(Beginning of Data to process)

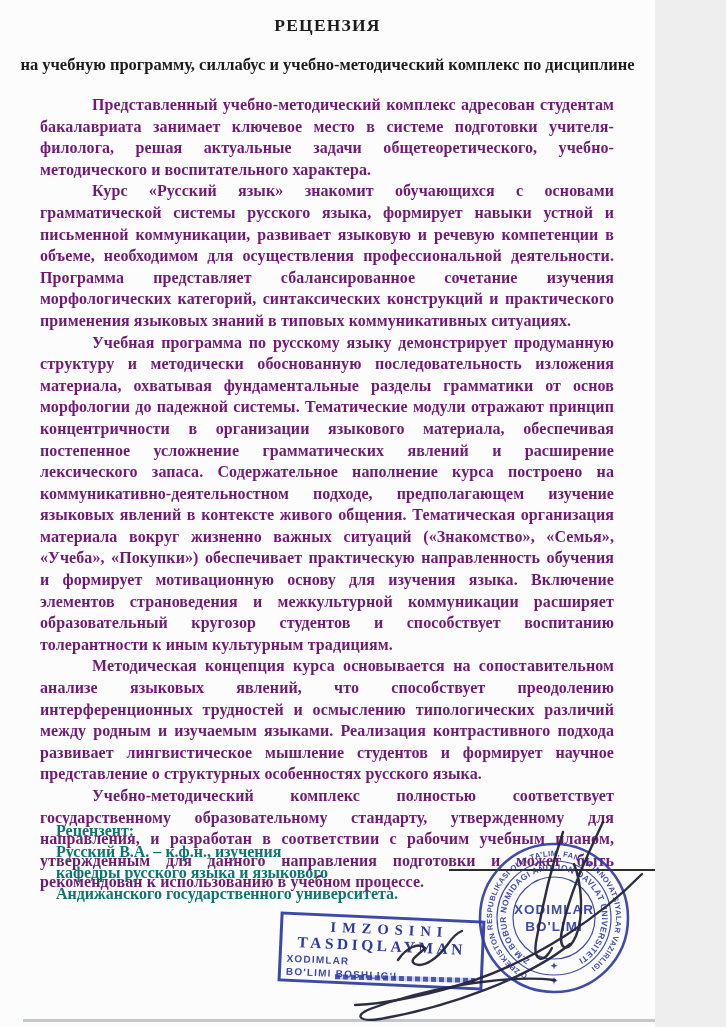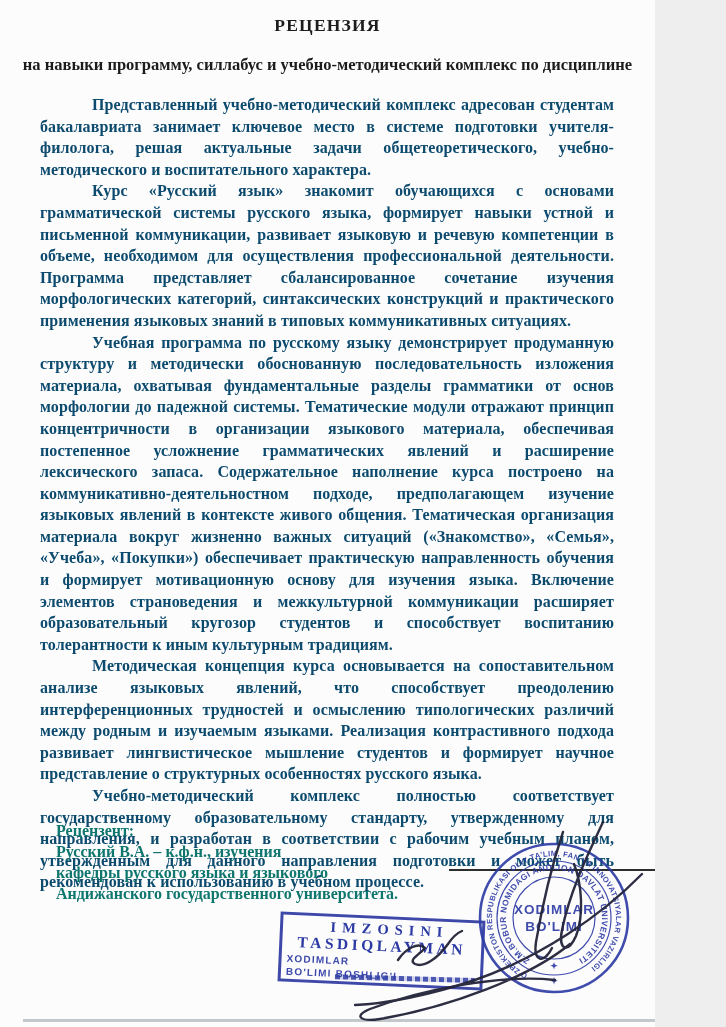--- a/index.html
+++ b/index.html
@@ -81,7 +81,7 @@
   <div class="page-title">РЕЦЕНЗИЯ</div>
 
   <div class="subtitle">
-    <div>на навыки программу, силлабус и учебно-методический комплекс по дисциплине</div>
+    <div>на учебную программу, силлабус и учебно-методический комплекс по дисциплине</div>
   </div>
 
   <div class="body-text">

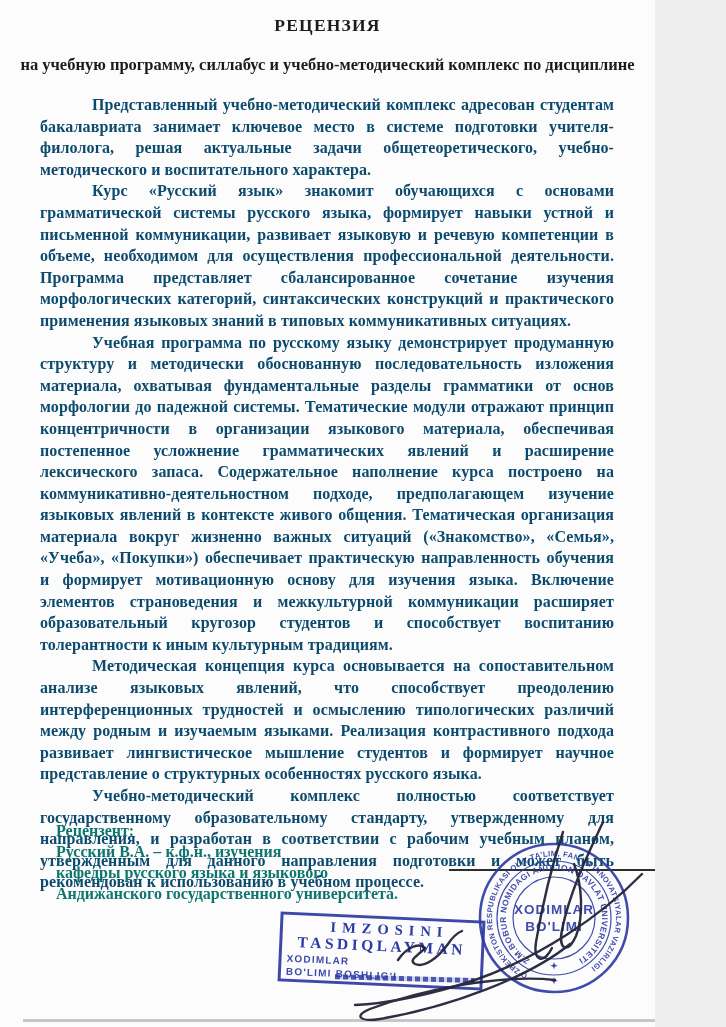--- a/index.html
+++ b/index.html
@@ -23,7 +23,7 @@
   .body-text p {
     font-size:16px; font-weight:700; line-height:21.6px;
     text-align:justify; text-indent:52px; letter-spacing:0.1px;
-    color:#0c4a6e;
+    color:#701a75;
   }
   .reviewer {
     position:absolute; left:56px; top:820px;

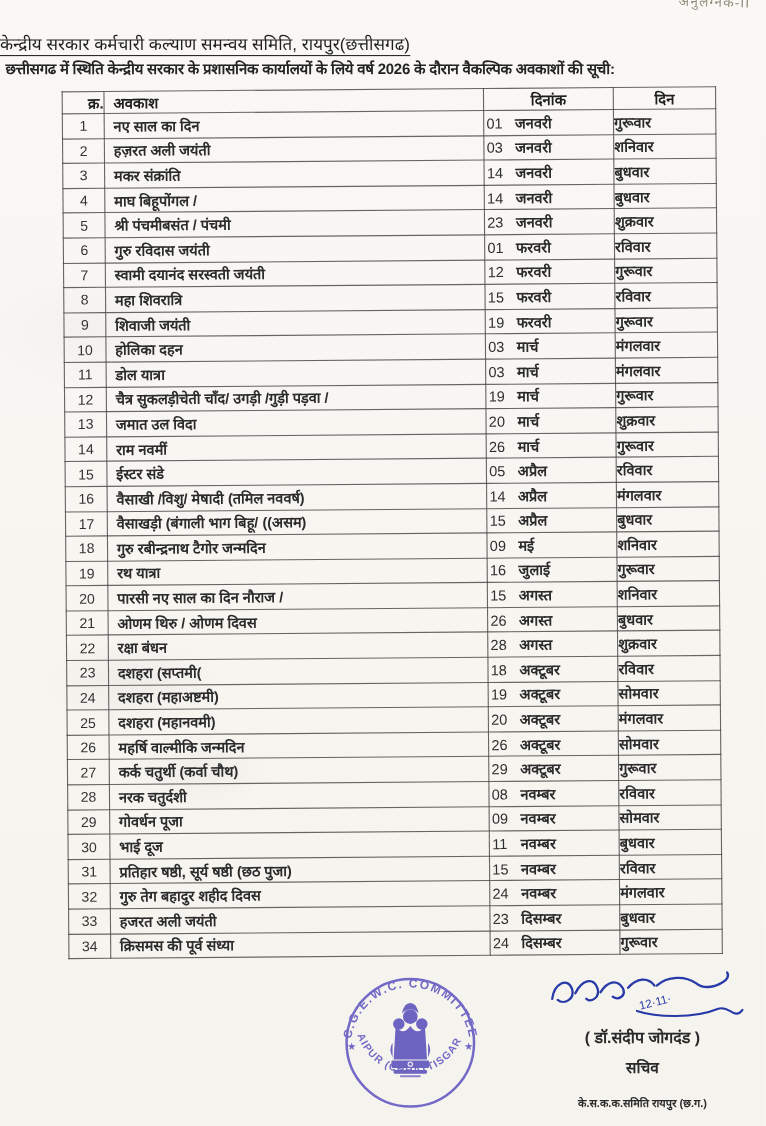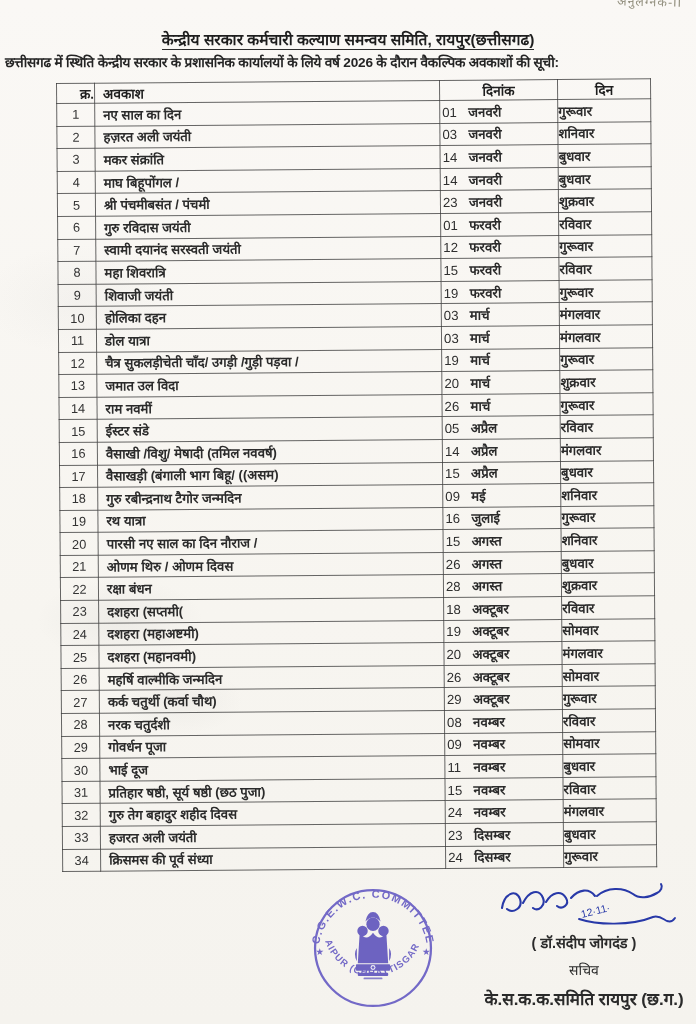--- a/index.html
+++ b/index.html
@@ -26,7 +26,7 @@
   }
   .title{
     position:absolute;top:28px;left:0;width:100%;
-    text-align:center;font-size:15.5px;font-weight:bold;color:#1e1e1e;
+    text-align:left;font-size:15.5px;font-weight:normal;color:#1e1e1e;
   }
   .title .ul{border-bottom:1.6px solid #2b2b2b;padding-bottom:1px;}
   .subtitle{

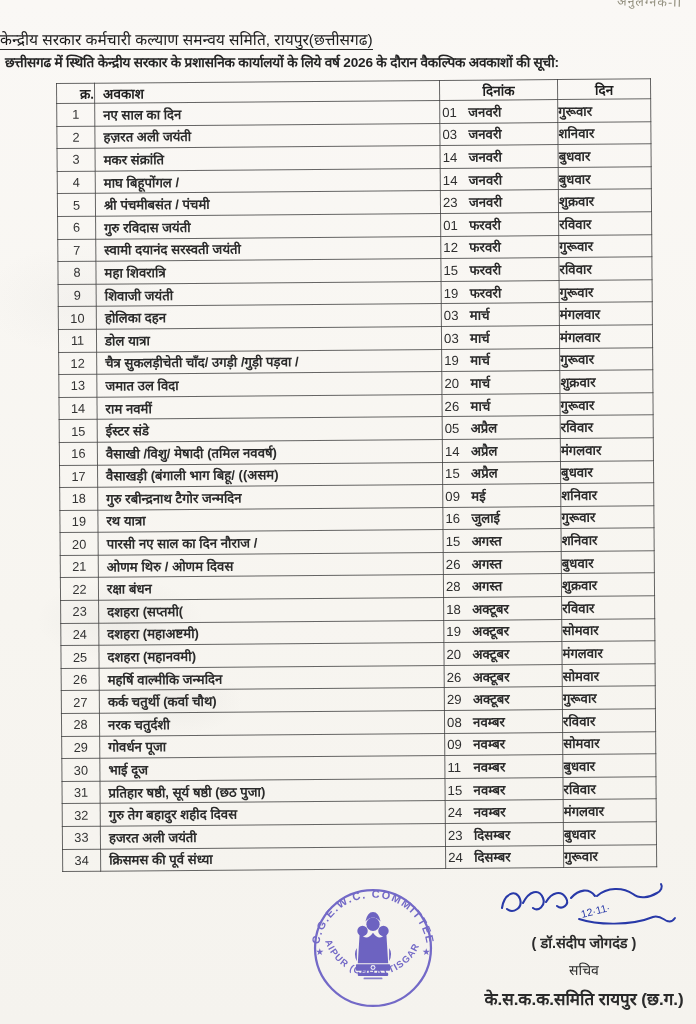--- a/index.html
+++ b/index.html
@@ -63,7 +63,7 @@
   .sig-block{position:absolute;left:474px;top:874px;width:220px;text-align:center;}
   .sig-svg{display:block;margin:0 auto -4px auto;}
   .sig-name{font-size:14.5px;font-weight:bold;color:#2a2a2a;}
-  .sig-title{font-size:14px;font-weight:normal;color:#2a2a2a;margin-top:8px;}
+  .sig-title{font-size:14px;font-weight:bold;color:#2a2a2a;margin-top:8px;}
   .sig-org{font-size:17px;font-weight:bold;color:#2a2a2a;margin-top:8px;}
 </style>
 </head>

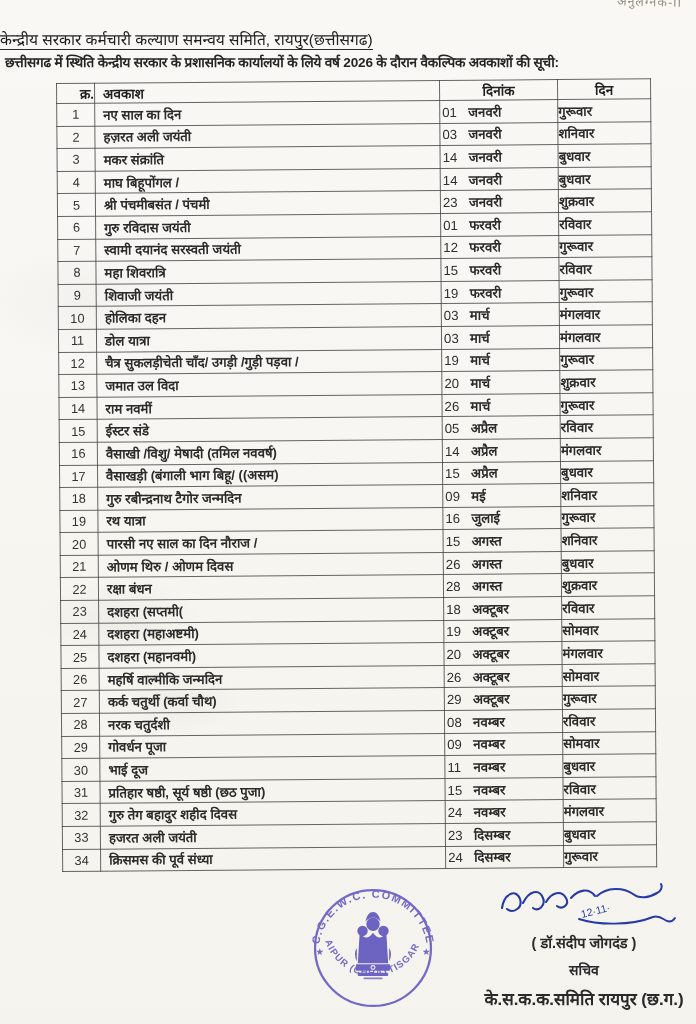--- a/index.html
+++ b/index.html
@@ -64,7 +64,7 @@
   .sig-svg{display:block;margin:0 auto -4px auto;}
   .sig-name{font-size:14.5px;font-weight:bold;color:#2a2a2a;}
   .sig-title{font-size:14px;font-weight:bold;color:#2a2a2a;margin-top:8px;}
-  .sig-org{font-size:17px;font-weight:bold;color:#2a2a2a;margin-top:8px;}
+  .sig-org{font-size:10px;font-weight:bold;color:#2a2a2a;margin-top:16px;}
 </style>
 </head>
 <body>

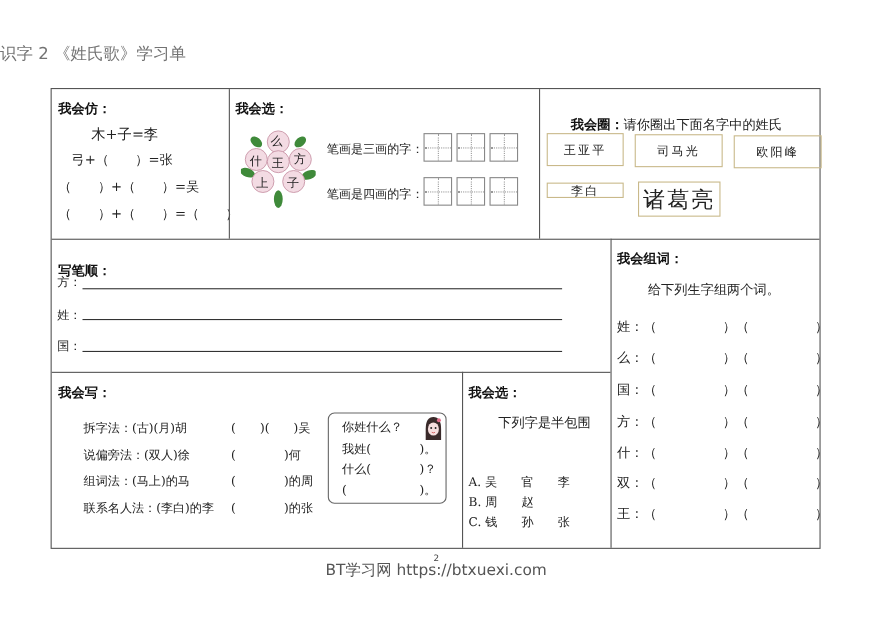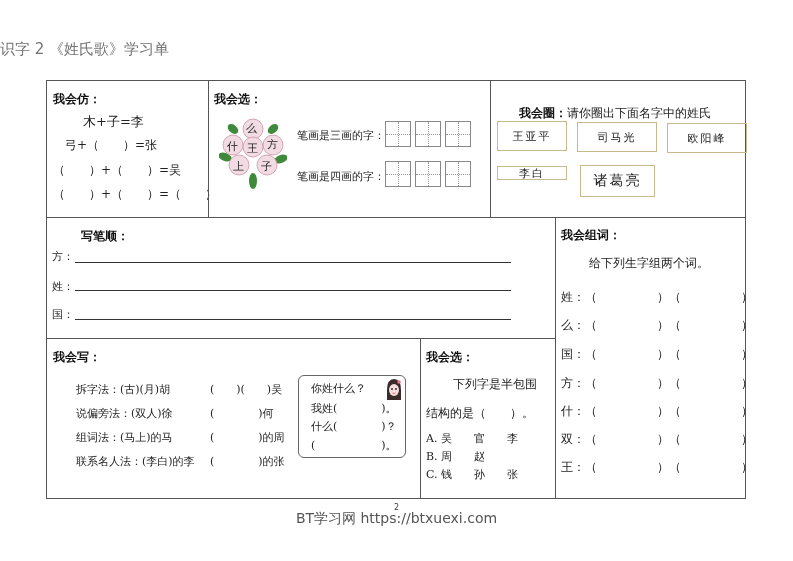--- a/index.html
+++ b/index.html
@@ -80,7 +80,7 @@
     <div class="namebox" style="left:176px;top:42px;width:80px;height:30px;">欧阳峰</div>
     <div class="namebox" style="left:86px;top:41px;width:80px;height:30px;">司马光</div>
     <div class="namebox" style="left:6px;top:85px;width:70px;height:14px;">李白</div>
-    <div class="namebox" style="left:89px;top:84px;width:75px;height:32px;font-size:14px;">诸葛亮</div>
+    <div class="namebox" style="left:89px;top:84px;width:75px;height:32px;font-size:20px;">诸葛亮</div>
   </div>
 
   <div class="cell bt" style="left:0;top:136px;width:508px;height:121px;">

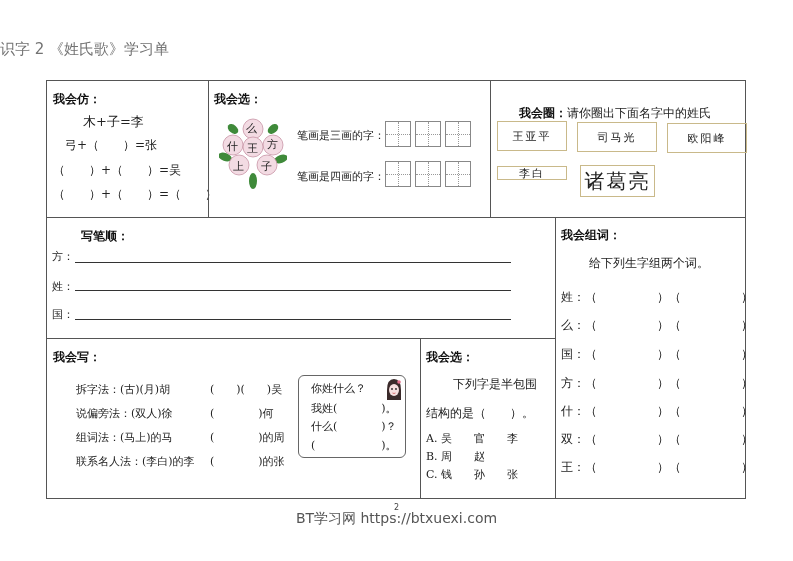--- a/index.html
+++ b/index.html
@@ -84,7 +84,7 @@
   </div>
 
   <div class="cell bt" style="left:0;top:136px;width:508px;height:121px;">
-    <div class="t hd" style="left:6px;top:10px;margin-left:28px;">写笔顺：</div>
+    <div class="t hd" style="left:6px;top:20px;">写笔顺：</div>
     <div class="t sm" style="left:5px;top:31px;">方：</div>
     <div class="line" style="left:28px;top:44px;width:436px;"></div>
     <div class="t sm" style="left:5px;top:61px;">姓：</div>

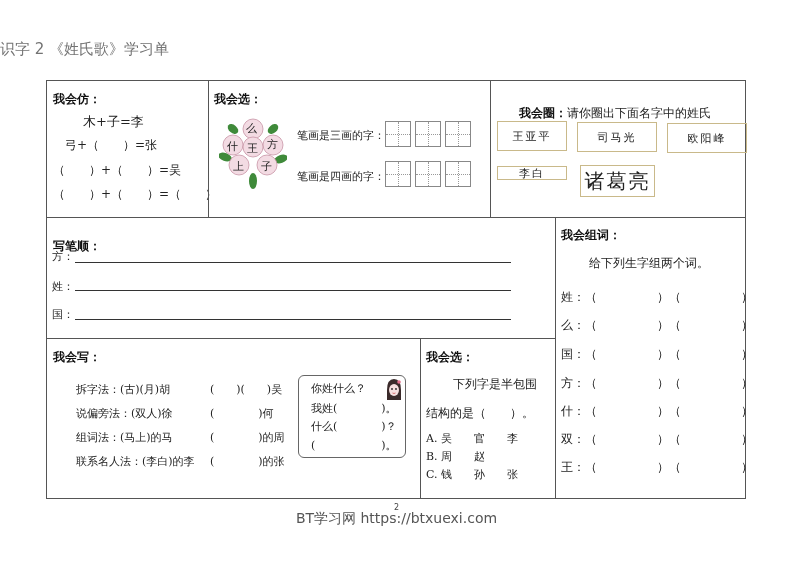--- a/index.html
+++ b/index.html
@@ -120,7 +120,6 @@
   <div class="cell bt bl" style="left:373px;top:257px;width:135px;height:160px;">
     <div class="t hd" style="left:5px;top:10px;">我会选：</div>
     <div class="t" style="left:32px;top:37px;">下列字是半包围</div>
-    <div class="t" style="left:5px;top:66px;">结构的是（　　）。</div>
     <div class="t sm" style="left:5px;top:92px;"><span>A.</span> <span>吴　　官　　李</span></div>
     <div class="t sm" style="left:5px;top:110px;"><span>B.</span> <span>周　　赵</span></div>
     <div class="t sm" style="left:5px;top:128px;"><span>C.</span> <span>钱　　孙　　张</span></div>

(End of Data to process)

§ **How to complete this task**:
The material must be restated verbatim. Its pictures must be omitted.

§ **Result**:
--- a/index.html
+++ b/index.html
@@ -81,7 +81,7 @@
   <div class="page-title">РЕЦЕНЗИЯ</div>
 
   <div class="subtitle">
-    <div>на навыки программу, силлабус и учебно-методический комплекс по дисциплине</div>
+    <div>на учебную программу, силлабус и учебно-методический комплекс по дисциплине</div>
   </div>
 
   <div class="body-text">

--- a/index.html
+++ b/index.html
@@ -23,7 +23,7 @@
   .body-text p {
     font-size:16px; font-weight:700; line-height:21.6px;
     text-align:justify; text-indent:52px; letter-spacing:0.1px;
-    color:#0c4a6e;
+    color:#701a75;
   }
   .reviewer {
     position:absolute; left:56px; top:820px;

--- a/index.html
+++ b/index.html
@@ -26,7 +26,7 @@
   }
   .title{
     position:absolute;top:28px;left:0;width:100%;
-    text-align:center;font-size:15.5px;font-weight:bold;color:#1e1e1e;
+    text-align:left;font-size:15.5px;font-weight:normal;color:#1e1e1e;
   }
   .title .ul{border-bottom:1.6px solid #2b2b2b;padding-bottom:1px;}
   .subtitle{

--- a/index.html
+++ b/index.html
@@ -63,7 +63,7 @@
   .sig-block{position:absolute;left:474px;top:874px;width:220px;text-align:center;}
   .sig-svg{display:block;margin:0 auto -4px auto;}
   .sig-name{font-size:14.5px;font-weight:bold;color:#2a2a2a;}
-  .sig-title{font-size:14px;font-weight:normal;color:#2a2a2a;margin-top:8px;}
+  .sig-title{font-size:14px;font-weight:bold;color:#2a2a2a;margin-top:8px;}
   .sig-org{font-size:17px;font-weight:bold;color:#2a2a2a;margin-top:8px;}
 </style>
 </head>

--- a/index.html
+++ b/index.html
@@ -64,7 +64,7 @@
   .sig-svg{display:block;margin:0 auto -4px auto;}
   .sig-name{font-size:14.5px;font-weight:bold;color:#2a2a2a;}
   .sig-title{font-size:14px;font-weight:bold;color:#2a2a2a;margin-top:8px;}
-  .sig-org{font-size:17px;font-weight:bold;color:#2a2a2a;margin-top:8px;}
+  .sig-org{font-size:10px;font-weight:bold;color:#2a2a2a;margin-top:16px;}
 </style>
 </head>
 <body>

--- a/index.html
+++ b/index.html
@@ -80,7 +80,7 @@
     <div class="namebox" style="left:176px;top:42px;width:80px;height:30px;">欧阳峰</div>
     <div class="namebox" style="left:86px;top:41px;width:80px;height:30px;">司马光</div>
     <div class="namebox" style="left:6px;top:85px;width:70px;height:14px;">李白</div>
-    <div class="namebox" style="left:89px;top:84px;width:75px;height:32px;font-size:14px;">诸葛亮</div>
+    <div class="namebox" style="left:89px;top:84px;width:75px;height:32px;font-size:20px;">诸葛亮</div>
   </div>
 
   <div class="cell bt" style="left:0;top:136px;width:508px;height:121px;">

--- a/index.html
+++ b/index.html
@@ -84,7 +84,7 @@
   </div>
 
   <div class="cell bt" style="left:0;top:136px;width:508px;height:121px;">
-    <div class="t hd" style="left:6px;top:10px;margin-left:28px;">写笔顺：</div>
+    <div class="t hd" style="left:6px;top:20px;">写笔顺：</div>
     <div class="t sm" style="left:5px;top:31px;">方：</div>
     <div class="line" style="left:28px;top:44px;width:436px;"></div>
     <div class="t sm" style="left:5px;top:61px;">姓：</div>

--- a/index.html
+++ b/index.html
@@ -120,7 +120,6 @@
   <div class="cell bt bl" style="left:373px;top:257px;width:135px;height:160px;">
     <div class="t hd" style="left:5px;top:10px;">我会选：</div>
     <div class="t" style="left:32px;top:37px;">下列字是半包围</div>
-    <div class="t" style="left:5px;top:66px;">结构的是（　　）。</div>
     <div class="t sm" style="left:5px;top:92px;"><span>A.</span> <span>吴　　官　　李</span></div>
     <div class="t sm" style="left:5px;top:110px;"><span>B.</span> <span>周　　赵</span></div>
     <div class="t sm" style="left:5px;top:128px;"><span>C.</span> <span>钱　　孙　　张</span></div>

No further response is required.